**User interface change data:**

++++++++++++++++++++

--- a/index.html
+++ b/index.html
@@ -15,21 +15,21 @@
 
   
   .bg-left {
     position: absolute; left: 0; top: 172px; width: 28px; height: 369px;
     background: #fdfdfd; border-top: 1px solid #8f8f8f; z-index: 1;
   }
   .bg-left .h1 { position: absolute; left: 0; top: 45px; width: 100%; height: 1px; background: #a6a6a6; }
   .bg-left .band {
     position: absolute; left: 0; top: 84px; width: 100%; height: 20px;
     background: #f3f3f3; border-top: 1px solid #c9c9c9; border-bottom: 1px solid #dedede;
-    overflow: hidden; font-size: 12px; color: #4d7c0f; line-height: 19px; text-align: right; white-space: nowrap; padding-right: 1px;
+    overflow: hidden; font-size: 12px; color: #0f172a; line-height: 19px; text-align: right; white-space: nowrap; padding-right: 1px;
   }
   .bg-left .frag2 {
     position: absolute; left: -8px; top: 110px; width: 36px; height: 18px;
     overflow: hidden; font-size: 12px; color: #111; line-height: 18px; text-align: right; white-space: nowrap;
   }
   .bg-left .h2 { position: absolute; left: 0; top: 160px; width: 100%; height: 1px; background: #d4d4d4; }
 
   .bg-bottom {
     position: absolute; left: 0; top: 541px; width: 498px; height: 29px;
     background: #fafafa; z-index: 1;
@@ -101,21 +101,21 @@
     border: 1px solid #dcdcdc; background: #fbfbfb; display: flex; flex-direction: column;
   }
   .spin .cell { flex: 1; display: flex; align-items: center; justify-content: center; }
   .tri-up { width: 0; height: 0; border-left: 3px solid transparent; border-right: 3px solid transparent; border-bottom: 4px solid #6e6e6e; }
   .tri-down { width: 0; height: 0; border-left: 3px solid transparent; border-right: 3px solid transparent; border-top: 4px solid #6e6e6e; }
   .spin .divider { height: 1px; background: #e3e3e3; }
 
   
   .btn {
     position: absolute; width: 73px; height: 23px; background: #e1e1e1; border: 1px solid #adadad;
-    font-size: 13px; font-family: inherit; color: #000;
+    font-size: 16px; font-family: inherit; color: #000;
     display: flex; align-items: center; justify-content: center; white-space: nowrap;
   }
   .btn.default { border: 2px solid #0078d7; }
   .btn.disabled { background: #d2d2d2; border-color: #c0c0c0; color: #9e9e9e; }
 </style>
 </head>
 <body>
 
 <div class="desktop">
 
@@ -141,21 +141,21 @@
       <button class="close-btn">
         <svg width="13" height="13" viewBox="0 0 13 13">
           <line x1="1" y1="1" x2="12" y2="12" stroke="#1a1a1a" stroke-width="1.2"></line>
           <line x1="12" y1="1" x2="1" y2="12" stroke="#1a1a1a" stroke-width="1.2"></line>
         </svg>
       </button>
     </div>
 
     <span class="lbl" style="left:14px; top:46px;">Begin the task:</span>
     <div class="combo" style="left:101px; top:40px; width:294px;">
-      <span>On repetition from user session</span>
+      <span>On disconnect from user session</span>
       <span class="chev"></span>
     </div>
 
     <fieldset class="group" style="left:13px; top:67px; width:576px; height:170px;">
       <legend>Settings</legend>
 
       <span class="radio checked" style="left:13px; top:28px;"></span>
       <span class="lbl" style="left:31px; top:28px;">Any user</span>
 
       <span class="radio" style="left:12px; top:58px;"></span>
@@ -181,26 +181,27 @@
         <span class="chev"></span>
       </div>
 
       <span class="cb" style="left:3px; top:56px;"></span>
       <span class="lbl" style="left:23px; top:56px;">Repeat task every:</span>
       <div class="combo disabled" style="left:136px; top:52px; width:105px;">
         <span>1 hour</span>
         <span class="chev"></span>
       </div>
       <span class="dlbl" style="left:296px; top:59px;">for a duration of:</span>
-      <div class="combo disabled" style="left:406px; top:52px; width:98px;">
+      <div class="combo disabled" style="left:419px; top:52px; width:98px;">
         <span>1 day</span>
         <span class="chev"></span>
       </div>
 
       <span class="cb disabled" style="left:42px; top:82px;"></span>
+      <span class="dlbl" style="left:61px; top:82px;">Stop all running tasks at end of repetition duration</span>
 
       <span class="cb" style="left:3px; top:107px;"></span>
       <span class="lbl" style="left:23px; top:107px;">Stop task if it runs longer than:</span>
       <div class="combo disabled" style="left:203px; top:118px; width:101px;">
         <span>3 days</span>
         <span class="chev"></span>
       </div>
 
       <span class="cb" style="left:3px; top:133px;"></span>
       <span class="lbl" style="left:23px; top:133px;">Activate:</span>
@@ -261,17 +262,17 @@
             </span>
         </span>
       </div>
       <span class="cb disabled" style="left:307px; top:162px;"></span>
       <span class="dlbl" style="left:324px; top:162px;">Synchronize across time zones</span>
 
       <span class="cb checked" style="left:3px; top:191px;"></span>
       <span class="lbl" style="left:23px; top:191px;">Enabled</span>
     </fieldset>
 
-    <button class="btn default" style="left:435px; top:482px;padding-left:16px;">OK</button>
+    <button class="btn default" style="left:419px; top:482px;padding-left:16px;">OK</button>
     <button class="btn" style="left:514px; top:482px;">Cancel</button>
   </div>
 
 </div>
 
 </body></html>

++++++++++++++++++++

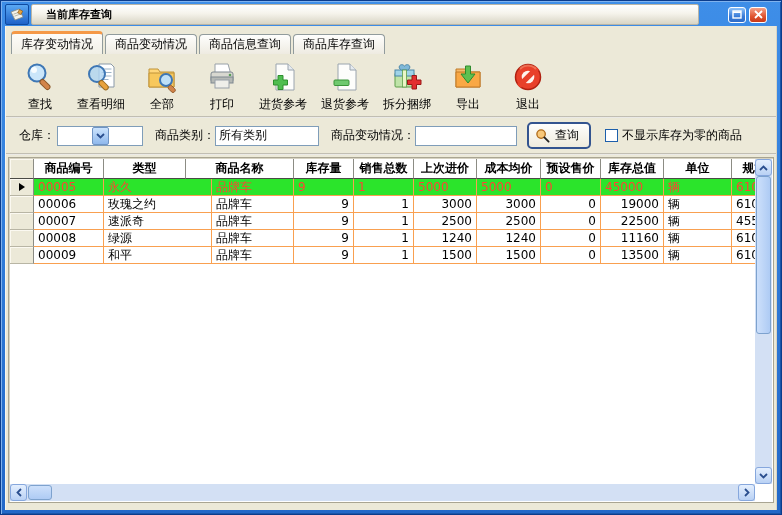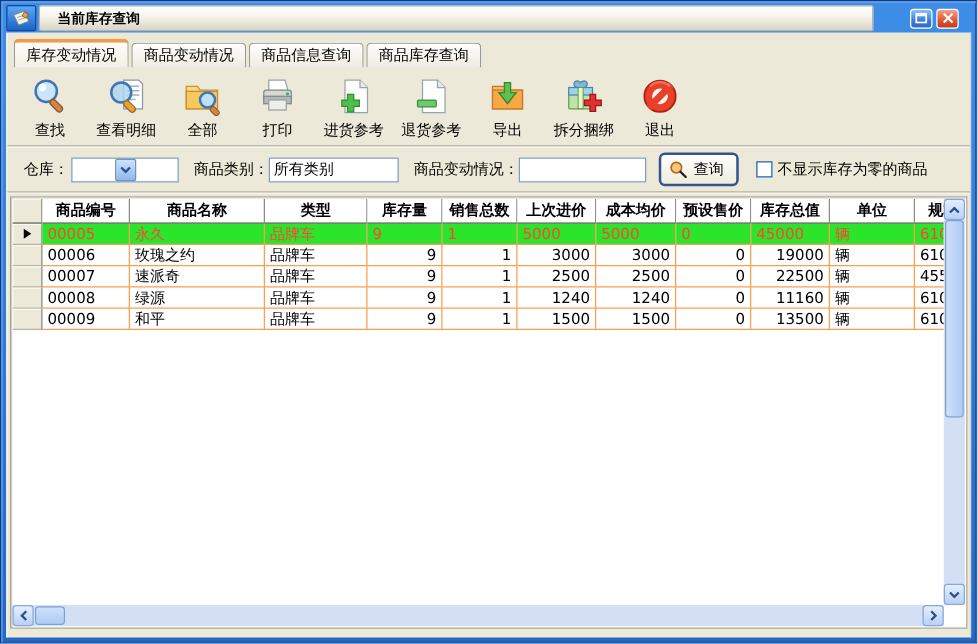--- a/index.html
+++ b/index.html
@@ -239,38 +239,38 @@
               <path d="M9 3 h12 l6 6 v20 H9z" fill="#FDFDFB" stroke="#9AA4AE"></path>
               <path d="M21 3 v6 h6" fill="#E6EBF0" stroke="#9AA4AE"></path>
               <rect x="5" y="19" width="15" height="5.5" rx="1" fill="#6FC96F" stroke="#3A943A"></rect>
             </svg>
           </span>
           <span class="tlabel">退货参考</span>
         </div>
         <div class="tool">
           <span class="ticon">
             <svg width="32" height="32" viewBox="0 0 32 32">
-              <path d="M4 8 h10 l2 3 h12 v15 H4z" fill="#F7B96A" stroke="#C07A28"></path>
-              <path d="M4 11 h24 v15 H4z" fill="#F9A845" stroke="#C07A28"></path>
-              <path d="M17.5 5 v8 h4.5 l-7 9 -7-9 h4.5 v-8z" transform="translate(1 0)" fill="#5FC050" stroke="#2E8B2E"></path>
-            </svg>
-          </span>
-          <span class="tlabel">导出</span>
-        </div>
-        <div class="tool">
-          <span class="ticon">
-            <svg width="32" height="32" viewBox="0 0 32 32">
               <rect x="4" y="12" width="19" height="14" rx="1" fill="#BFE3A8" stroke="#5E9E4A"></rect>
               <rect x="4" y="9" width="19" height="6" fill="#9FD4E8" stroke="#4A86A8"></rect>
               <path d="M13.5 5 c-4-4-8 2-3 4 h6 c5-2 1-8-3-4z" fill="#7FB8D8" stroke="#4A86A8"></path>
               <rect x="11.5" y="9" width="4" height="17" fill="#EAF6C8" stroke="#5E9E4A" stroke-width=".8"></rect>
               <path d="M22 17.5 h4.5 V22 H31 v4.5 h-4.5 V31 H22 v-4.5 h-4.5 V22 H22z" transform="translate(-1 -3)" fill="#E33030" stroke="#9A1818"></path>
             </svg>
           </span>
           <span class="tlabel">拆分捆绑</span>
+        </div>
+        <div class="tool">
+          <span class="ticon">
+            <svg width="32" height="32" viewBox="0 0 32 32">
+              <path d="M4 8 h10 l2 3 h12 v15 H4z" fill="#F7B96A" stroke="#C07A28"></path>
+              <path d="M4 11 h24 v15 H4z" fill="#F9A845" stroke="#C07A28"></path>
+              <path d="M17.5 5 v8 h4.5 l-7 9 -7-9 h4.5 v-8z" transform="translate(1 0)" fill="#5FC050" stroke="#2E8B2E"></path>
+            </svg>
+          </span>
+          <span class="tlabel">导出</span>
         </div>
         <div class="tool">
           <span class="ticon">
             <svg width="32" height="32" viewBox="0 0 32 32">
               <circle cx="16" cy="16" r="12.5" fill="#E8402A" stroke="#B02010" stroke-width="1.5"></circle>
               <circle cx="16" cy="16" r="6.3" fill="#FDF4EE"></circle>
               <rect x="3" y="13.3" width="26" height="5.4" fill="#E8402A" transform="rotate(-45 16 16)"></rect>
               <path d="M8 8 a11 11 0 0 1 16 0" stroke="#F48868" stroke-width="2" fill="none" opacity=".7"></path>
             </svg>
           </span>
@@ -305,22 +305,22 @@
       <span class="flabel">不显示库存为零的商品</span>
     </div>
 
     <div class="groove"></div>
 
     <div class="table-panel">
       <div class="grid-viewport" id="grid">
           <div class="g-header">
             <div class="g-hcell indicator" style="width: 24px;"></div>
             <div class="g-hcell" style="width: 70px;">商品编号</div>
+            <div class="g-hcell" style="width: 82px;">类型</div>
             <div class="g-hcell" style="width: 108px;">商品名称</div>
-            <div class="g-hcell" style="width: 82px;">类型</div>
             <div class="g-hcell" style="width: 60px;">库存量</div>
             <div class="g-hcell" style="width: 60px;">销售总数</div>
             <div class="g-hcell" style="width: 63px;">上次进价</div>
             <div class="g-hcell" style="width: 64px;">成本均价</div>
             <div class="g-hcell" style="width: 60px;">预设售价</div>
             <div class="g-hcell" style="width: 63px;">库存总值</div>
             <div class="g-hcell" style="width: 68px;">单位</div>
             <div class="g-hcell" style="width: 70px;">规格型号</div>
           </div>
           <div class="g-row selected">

++++++++++++++++++++

**Work instruction:** Retype exactly, and only, the lines above from the one where "a duration of:</span>" occurs up to and including the one where "runs longer than:</span>" occurs.

**Written response:**
       <span class="dlbl" style="left:296px; top:59px;">for a duration of:</span>
-      <div class="combo disabled" style="left:406px; top:52px; width:98px;">
+      <div class="combo disabled" style="left:419px; top:52px; width:98px;">
         <span>1 day</span>
         <span class="chev"></span>
       </div>
 
       <span class="cb disabled" style="left:42px; top:82px;"></span>
+      <span class="dlbl" style="left:61px; top:82px;">Stop all running tasks at end of repetition duration</span>
 
       <span class="cb" style="left:3px; top:107px;"></span>
       <span class="lbl" style="left:23px; top:107px;">Stop task if it runs longer than:</span>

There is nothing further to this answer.